_Problem to work on_
Write out the entries, please, from the line containing "- --no-compression: disable" through their final line, exactly and with nothing else.

(Difference listings)
....................

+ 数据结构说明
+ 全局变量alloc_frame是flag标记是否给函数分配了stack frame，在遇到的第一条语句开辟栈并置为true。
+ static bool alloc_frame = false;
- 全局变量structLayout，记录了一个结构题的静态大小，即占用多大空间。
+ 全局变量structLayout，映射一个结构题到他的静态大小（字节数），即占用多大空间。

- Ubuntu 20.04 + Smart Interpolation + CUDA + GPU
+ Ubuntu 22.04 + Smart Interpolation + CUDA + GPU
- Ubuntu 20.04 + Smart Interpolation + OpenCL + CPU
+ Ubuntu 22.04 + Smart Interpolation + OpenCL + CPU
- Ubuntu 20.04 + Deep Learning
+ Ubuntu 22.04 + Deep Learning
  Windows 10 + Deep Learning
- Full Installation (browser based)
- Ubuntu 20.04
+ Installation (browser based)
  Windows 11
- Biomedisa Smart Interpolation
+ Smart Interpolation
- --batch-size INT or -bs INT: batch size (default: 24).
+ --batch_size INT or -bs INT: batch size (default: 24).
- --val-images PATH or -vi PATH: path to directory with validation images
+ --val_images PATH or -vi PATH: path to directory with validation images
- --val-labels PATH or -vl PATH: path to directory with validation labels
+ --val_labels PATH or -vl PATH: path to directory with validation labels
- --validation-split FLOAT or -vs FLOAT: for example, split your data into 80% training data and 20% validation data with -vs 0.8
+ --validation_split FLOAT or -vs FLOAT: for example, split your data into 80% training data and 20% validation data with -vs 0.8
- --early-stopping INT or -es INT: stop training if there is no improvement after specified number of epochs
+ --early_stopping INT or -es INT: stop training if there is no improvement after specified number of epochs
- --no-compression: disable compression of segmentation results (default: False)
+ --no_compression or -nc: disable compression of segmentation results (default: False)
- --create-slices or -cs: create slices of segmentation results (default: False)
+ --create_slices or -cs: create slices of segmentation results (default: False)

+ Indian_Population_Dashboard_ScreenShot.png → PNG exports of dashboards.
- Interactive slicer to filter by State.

....................

_Exercise solution_
- --no-compression: disable compression of segmentation results (default: False)
+ --no_compression or -nc: disable compression of segmentation results (default: False)
- --create-slices or -cs: create slices of segmentation results (default: False)
+ --create_slices or -cs: create slices of segmentation results (default: False)

+ Indian_Population_Dashboard_ScreenShot.png → PNG exports of dashboards.
- Interactive slicer to filter by State.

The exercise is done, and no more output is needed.